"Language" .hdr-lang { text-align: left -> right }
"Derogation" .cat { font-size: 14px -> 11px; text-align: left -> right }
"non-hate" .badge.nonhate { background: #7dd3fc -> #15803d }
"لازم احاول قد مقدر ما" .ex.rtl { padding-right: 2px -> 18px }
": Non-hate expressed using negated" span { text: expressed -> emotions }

Work instruction:
Once you have read the data, reproduce all of it exactly.

Exercise response:
"Language" .hdr-lang { text-align: left -> right }
"Derogation" .cat { font-size: 14px -> 11px; text-align: left -> right }
"non-hate" .badge.nonhate { background: #7dd3fc -> #15803d }
"لازم احاول قد مقدر ما" .ex.rtl { padding-right: 2px -> 18px }
": Non-hate expressed using negated" span { text: expressed -> emotions }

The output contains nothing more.